Look below for the line with "Movie - Lost" and the line with "Piercing Industriel Or". Copy exactly those two lines and every line between, but not the pictures.

Data extracted from a collection:
━━━━━━━━━━━━━━━━
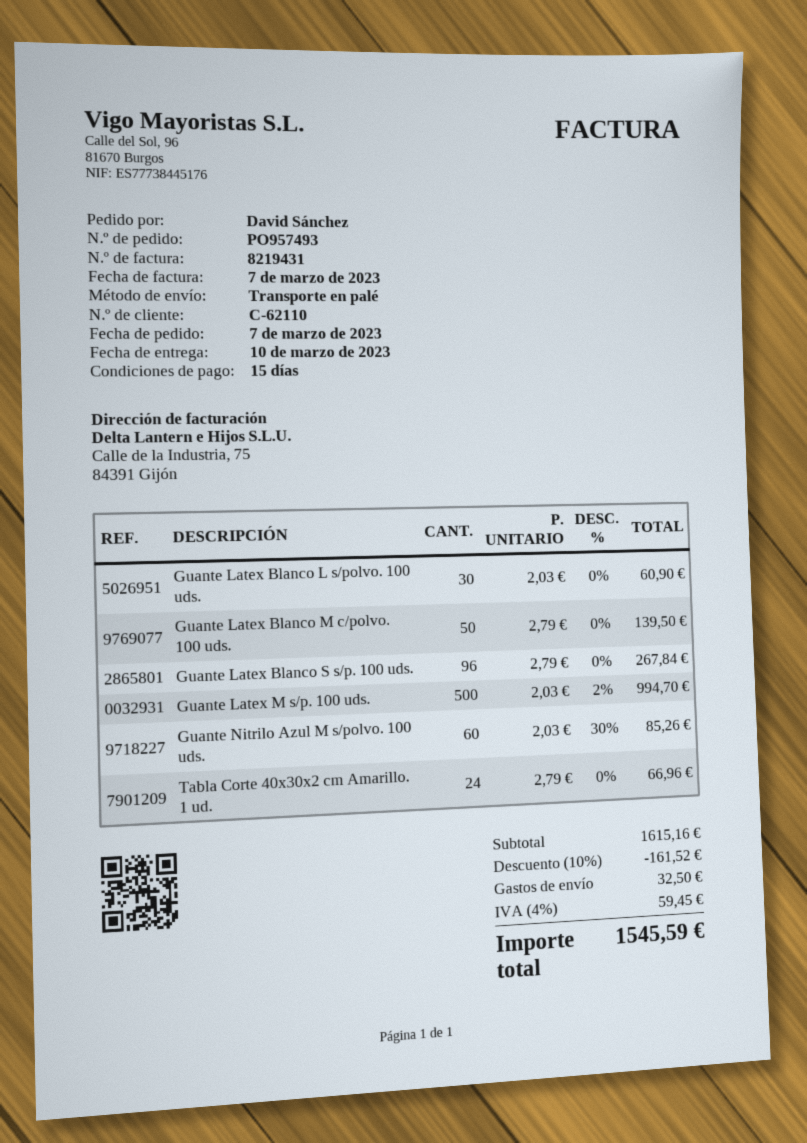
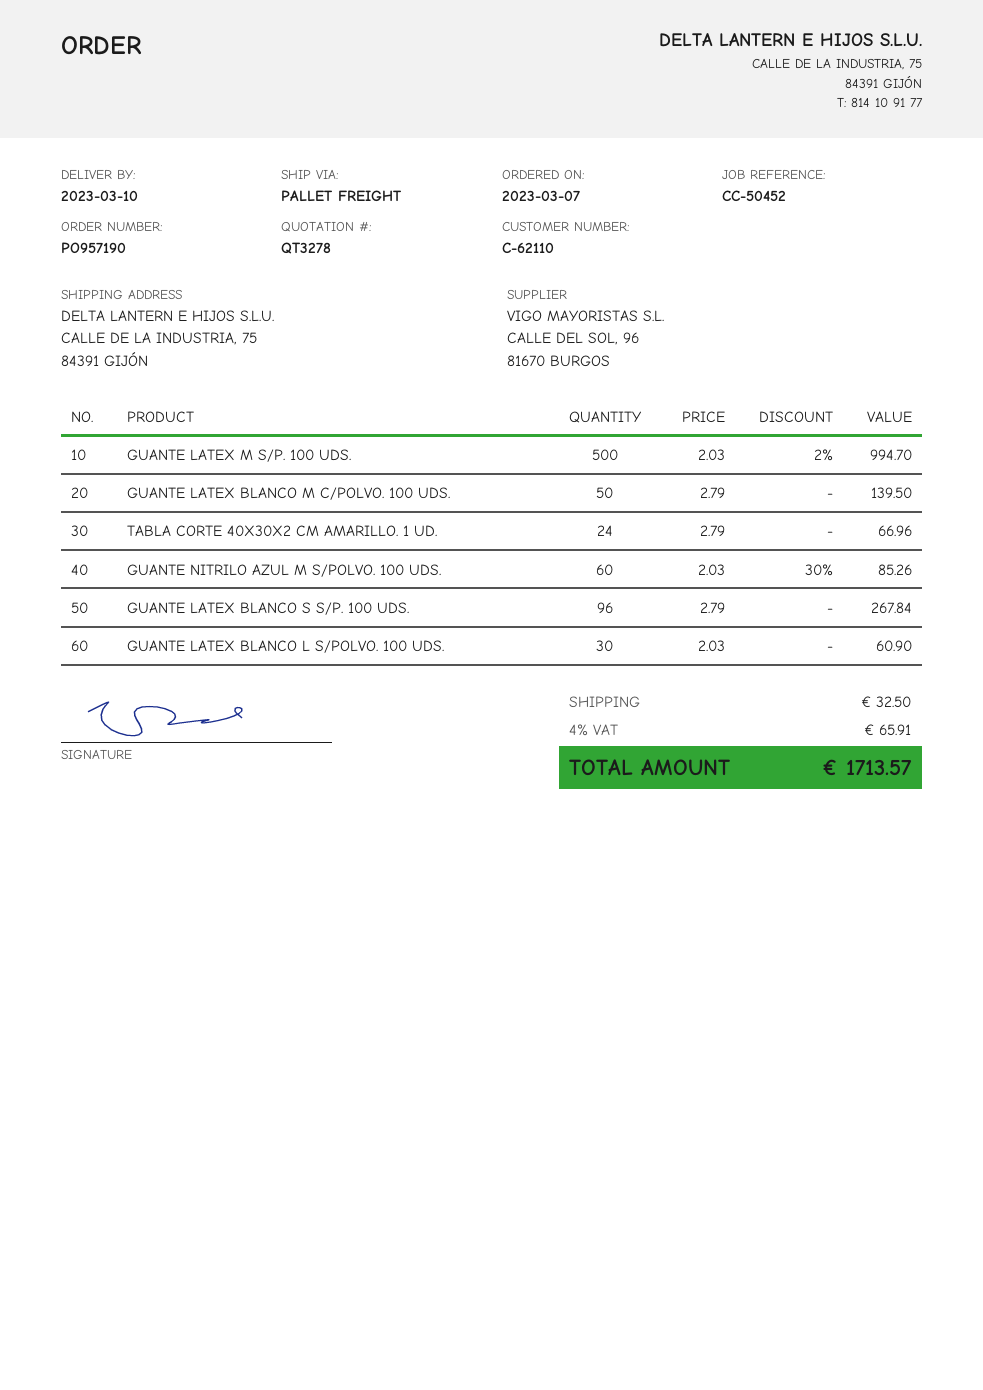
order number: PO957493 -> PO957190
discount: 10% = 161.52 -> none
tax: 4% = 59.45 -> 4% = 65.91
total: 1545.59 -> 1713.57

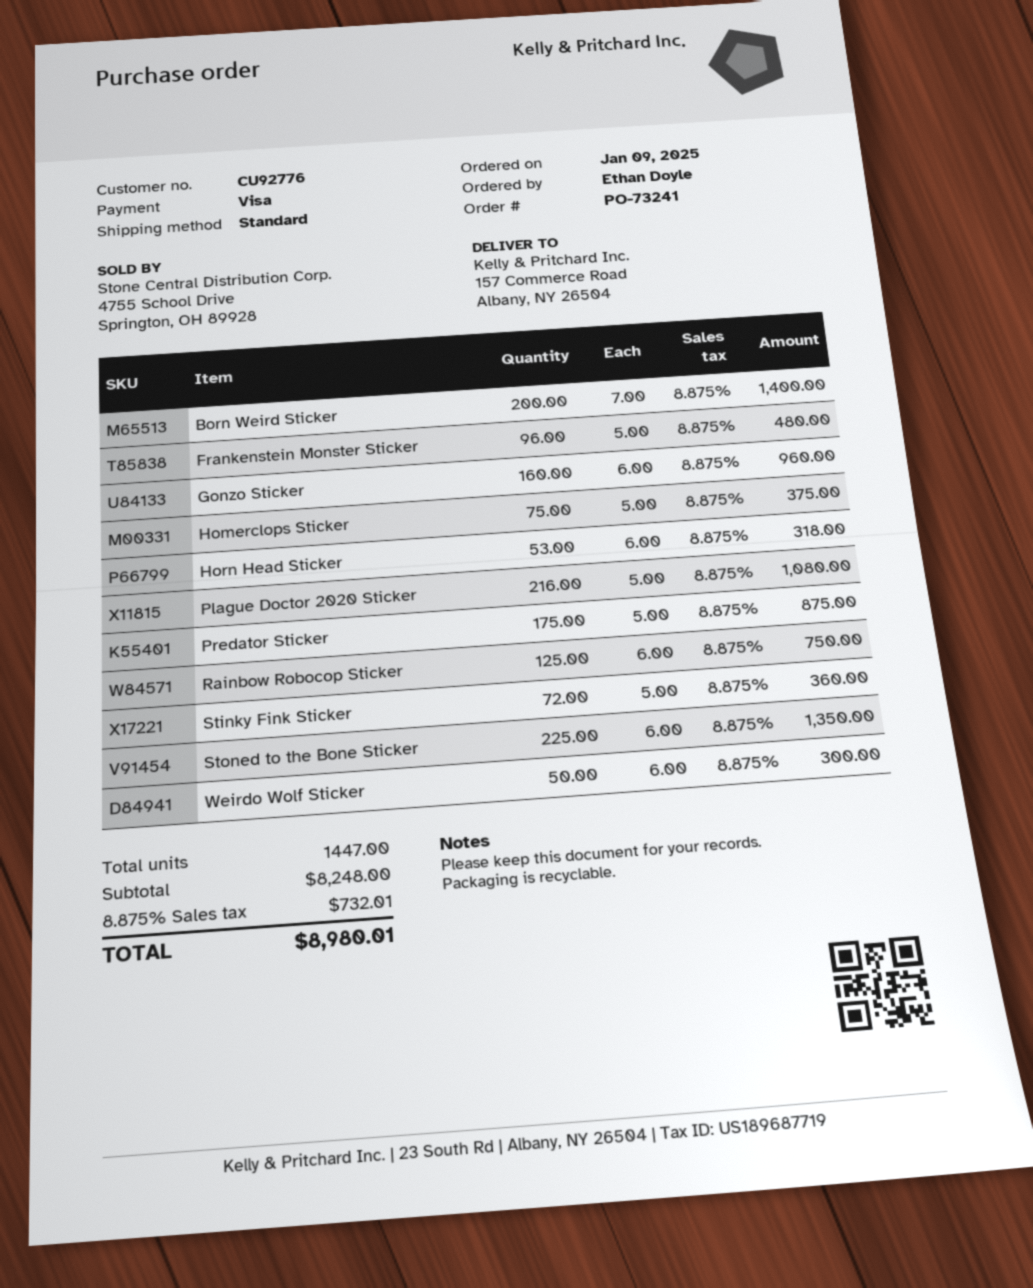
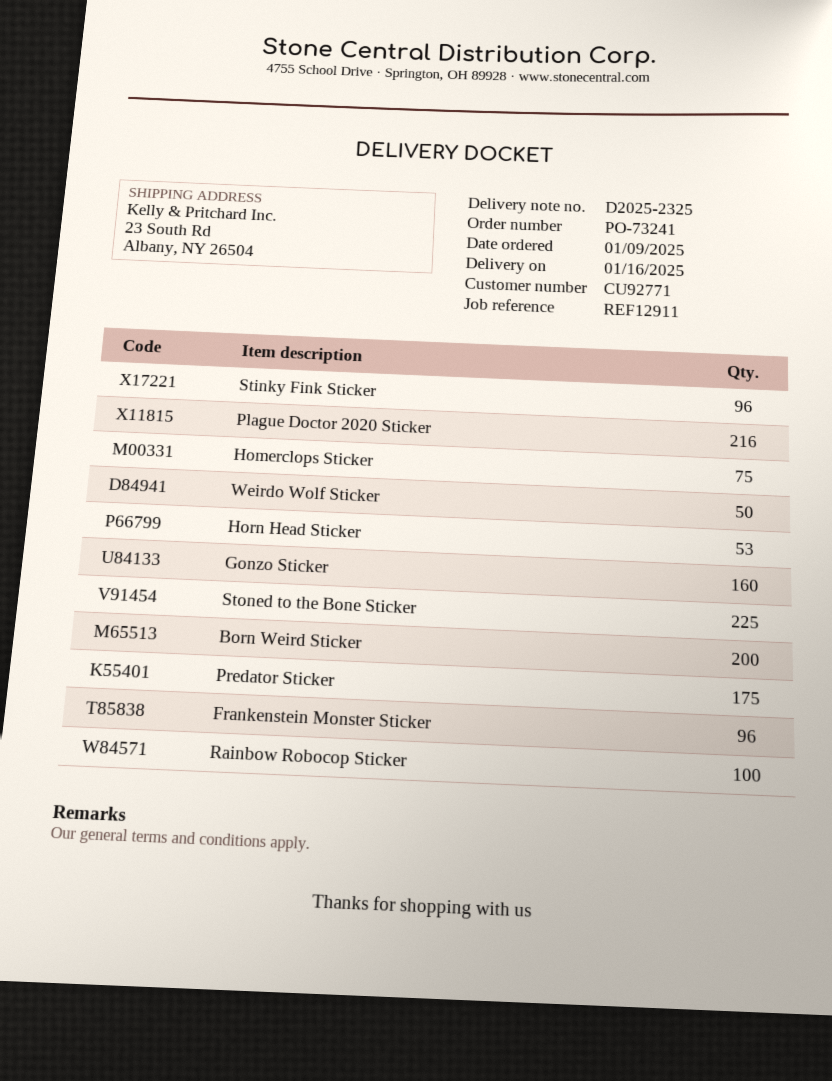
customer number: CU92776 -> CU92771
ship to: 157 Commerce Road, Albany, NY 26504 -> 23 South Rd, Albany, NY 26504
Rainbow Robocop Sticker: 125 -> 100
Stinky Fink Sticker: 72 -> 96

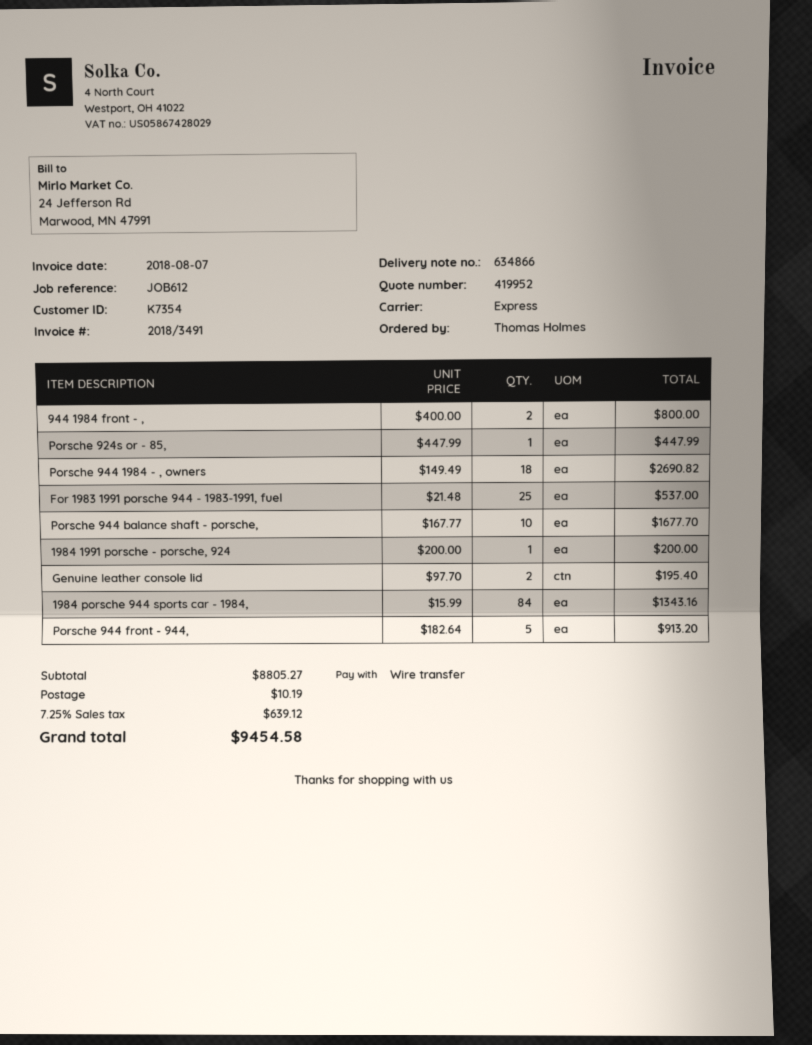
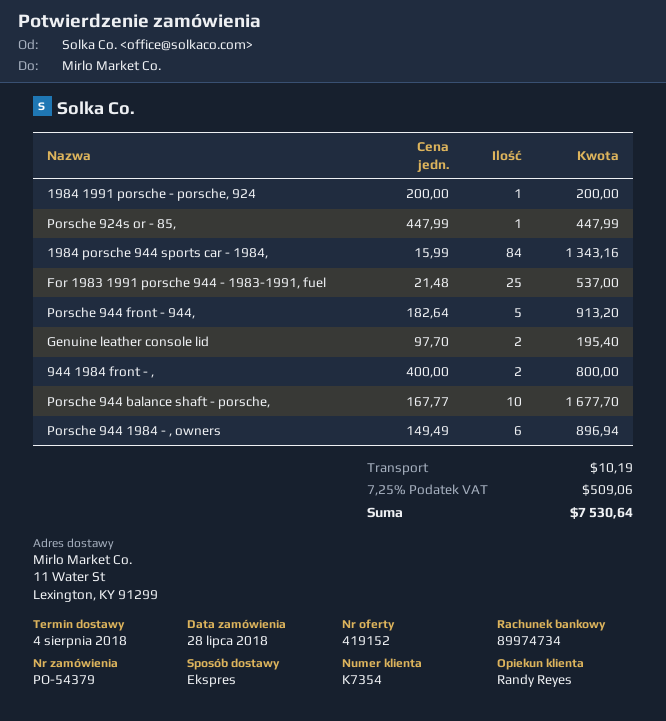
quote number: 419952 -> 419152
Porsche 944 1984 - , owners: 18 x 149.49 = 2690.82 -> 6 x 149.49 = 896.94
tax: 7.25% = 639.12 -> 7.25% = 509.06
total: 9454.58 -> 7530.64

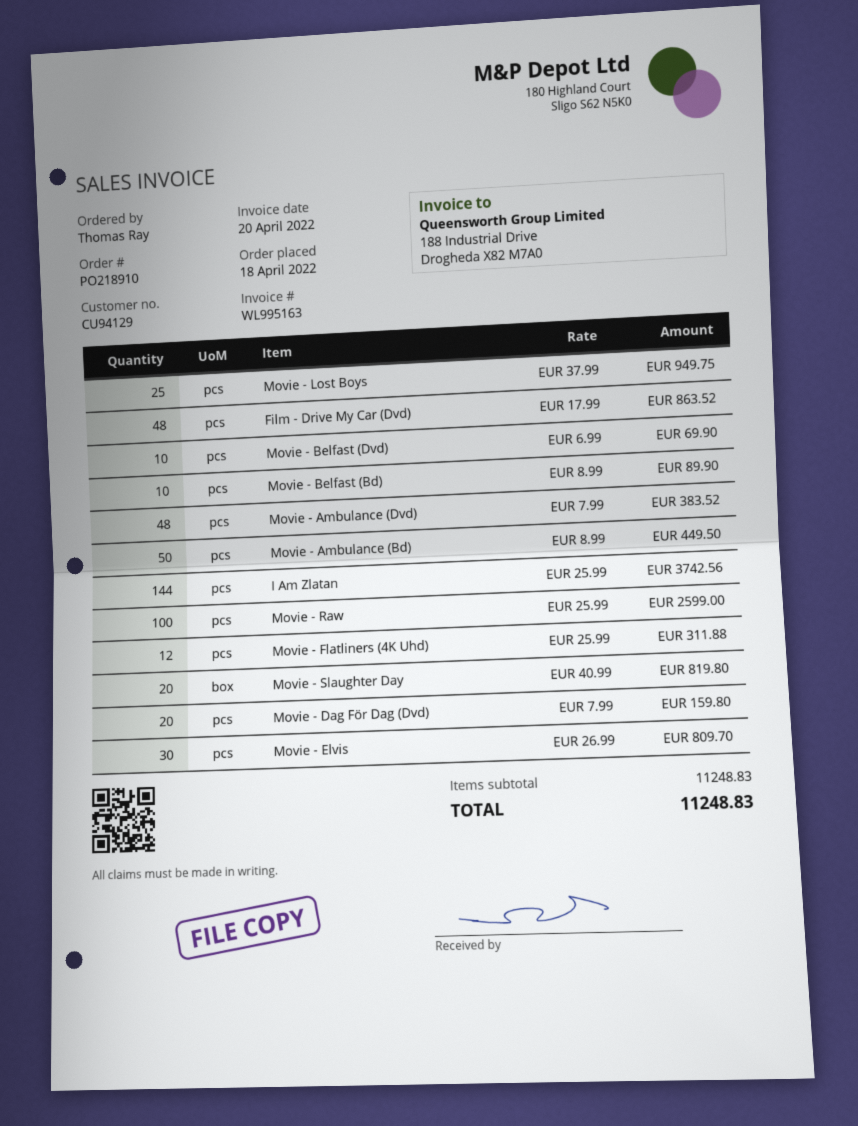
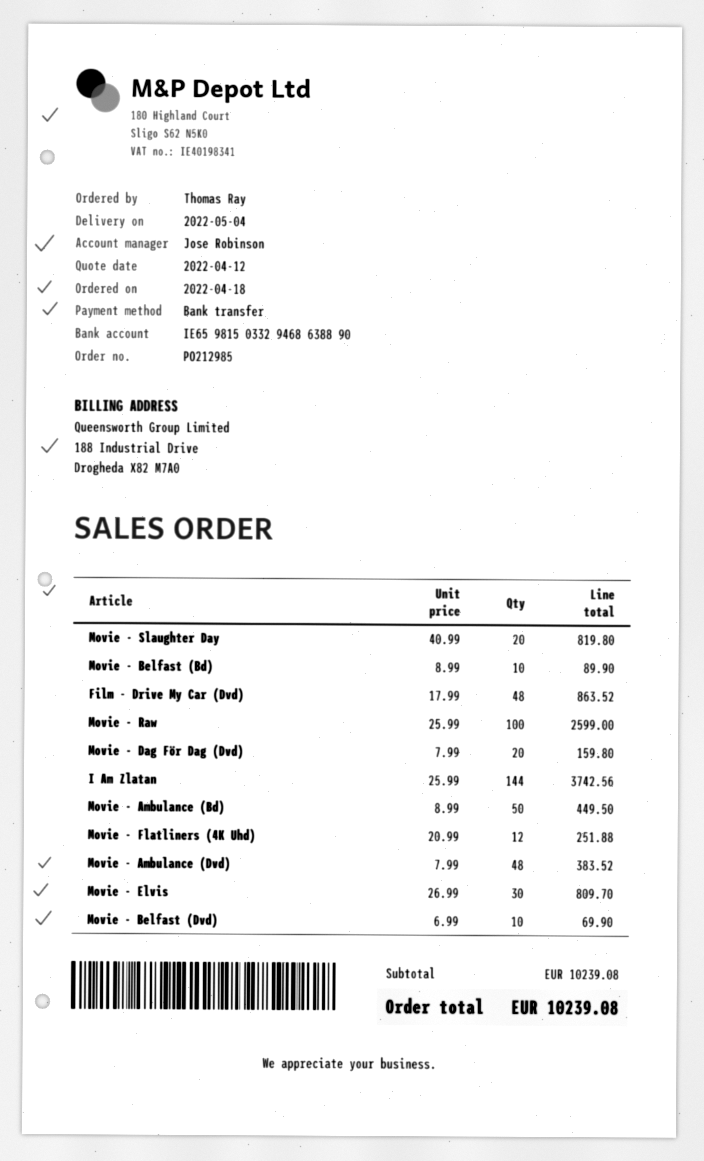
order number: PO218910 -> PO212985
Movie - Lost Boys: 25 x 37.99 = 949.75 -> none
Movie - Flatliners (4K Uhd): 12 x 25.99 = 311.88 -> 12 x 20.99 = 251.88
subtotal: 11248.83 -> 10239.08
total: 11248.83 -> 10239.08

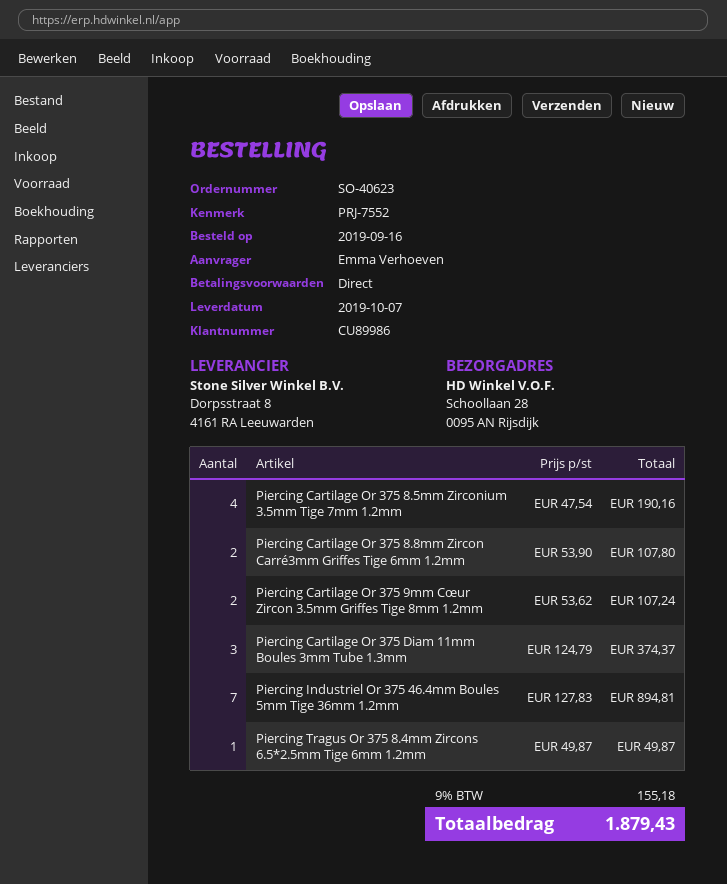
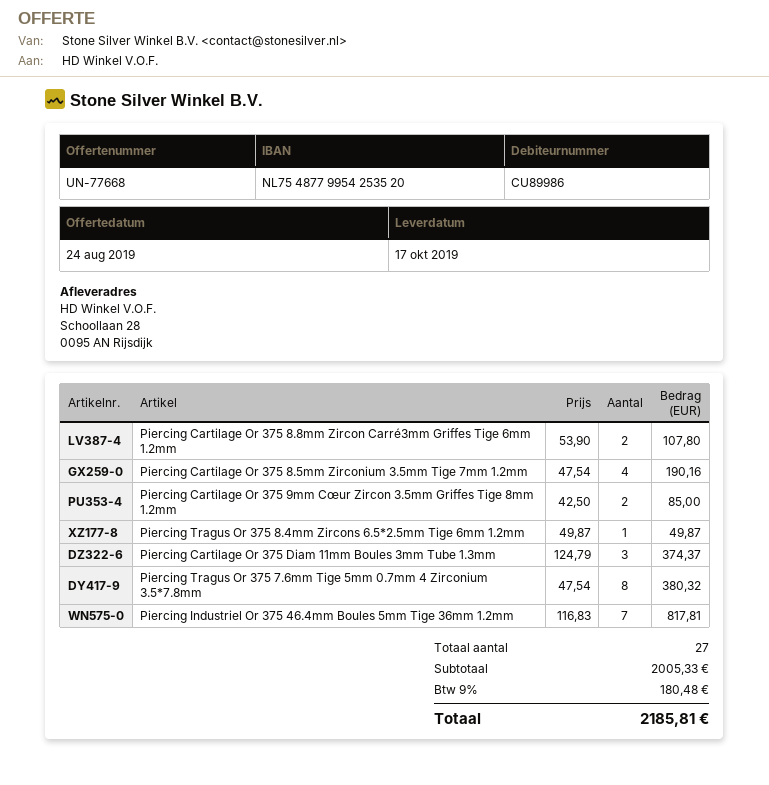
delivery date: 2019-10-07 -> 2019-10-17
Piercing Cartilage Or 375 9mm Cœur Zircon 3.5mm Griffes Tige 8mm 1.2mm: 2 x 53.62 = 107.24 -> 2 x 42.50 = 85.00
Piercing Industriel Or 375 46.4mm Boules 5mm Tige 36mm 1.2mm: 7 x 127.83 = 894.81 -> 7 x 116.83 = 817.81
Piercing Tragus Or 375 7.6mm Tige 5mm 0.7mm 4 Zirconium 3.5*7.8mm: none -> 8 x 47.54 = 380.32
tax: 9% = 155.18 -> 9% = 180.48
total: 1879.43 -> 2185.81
━━━━━━━━━━━━━━━━
Written solution:
Movie - Lost Boys: 25 x 37.99 = 949.75 -> none
Movie - Flatliners (4K Uhd): 12 x 25.99 = 311.88 -> 12 x 20.99 = 251.88
subtotal: 11248.83 -> 10239.08
total: 11248.83 -> 10239.08

delivery date: 2019-10-07 -> 2019-10-17
Piercing Cartilage Or 375 9mm Cœur Zircon 3.5mm Griffes Tige 8mm 1.2mm: 2 x 53.62 = 107.24 -> 2 x 42.50 = 85.00
Piercing Industriel Or 375 46.4mm Boules 5mm Tige 36mm 1.2mm: 7 x 127.83 = 894.81 -> 7 x 116.83 = 817.81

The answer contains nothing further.